Where "economics" appears in a line of the entries below, that line should be copied.

Edit difference data:
****

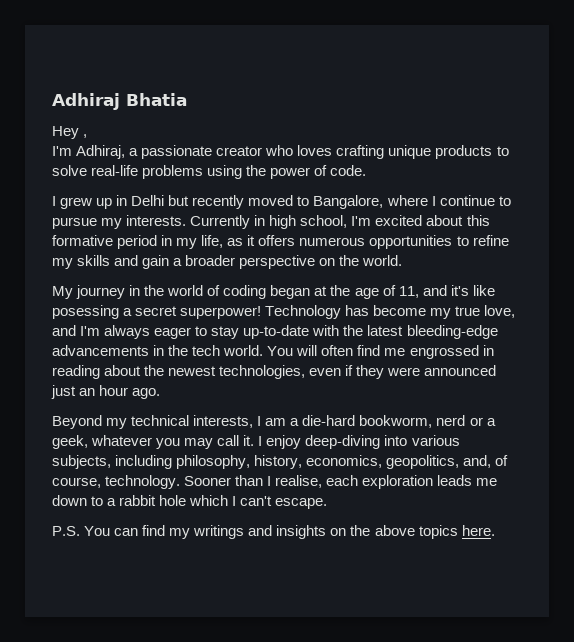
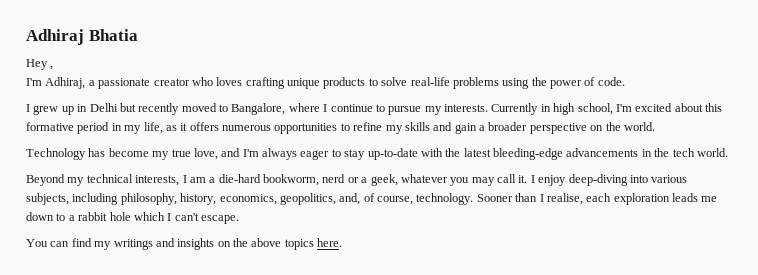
- My journey in the world of coding began at the age of 11, and it's like posessing a secret superpower!
- You will often find me engrossed in reading about the newest technologies, even if they were announced just an hour ago.
- P.S. You can find my writings and insights on the above topics here.
+ You can find my writings and insights on the above topics here.

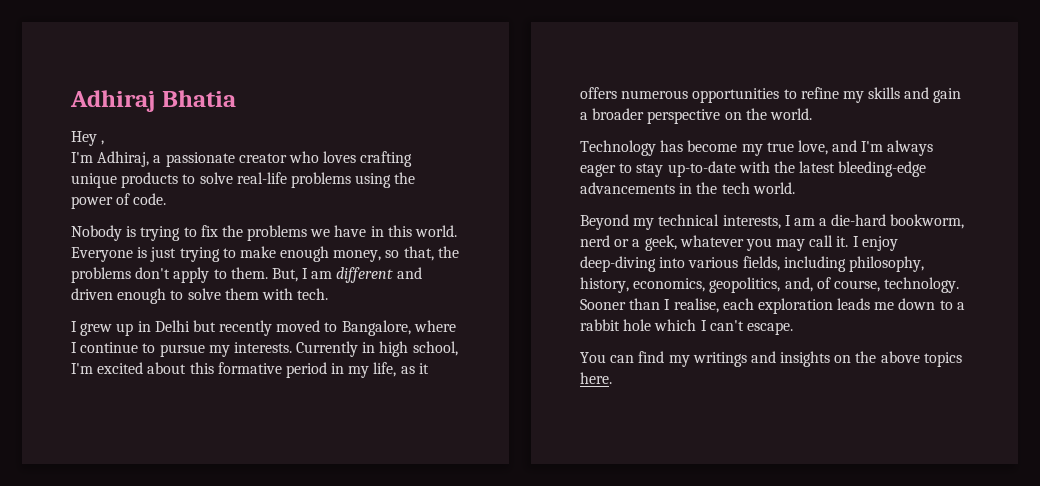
+ Nobody is trying to fix the problems we have in this world. Everyone is just trying to make enough money, so that, the problems don't apply to them. But, I am different and driven enough to solve them with tech.
- I enjoy deep-diving into various subjects, including philosophy, history, economics, geopolitics, and, of course, technology.
+ I enjoy deep-diving into various fields, including philosophy, history, economics, geopolitics, and, of course, technology.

****

RESPONSE FOR THIS EXERCISE:
- I enjoy deep-diving into various subjects, including philosophy, history, economics, geopolitics, and, of course, technology.
+ I enjoy deep-diving into various fields, including philosophy, history, economics, geopolitics, and, of course, technology.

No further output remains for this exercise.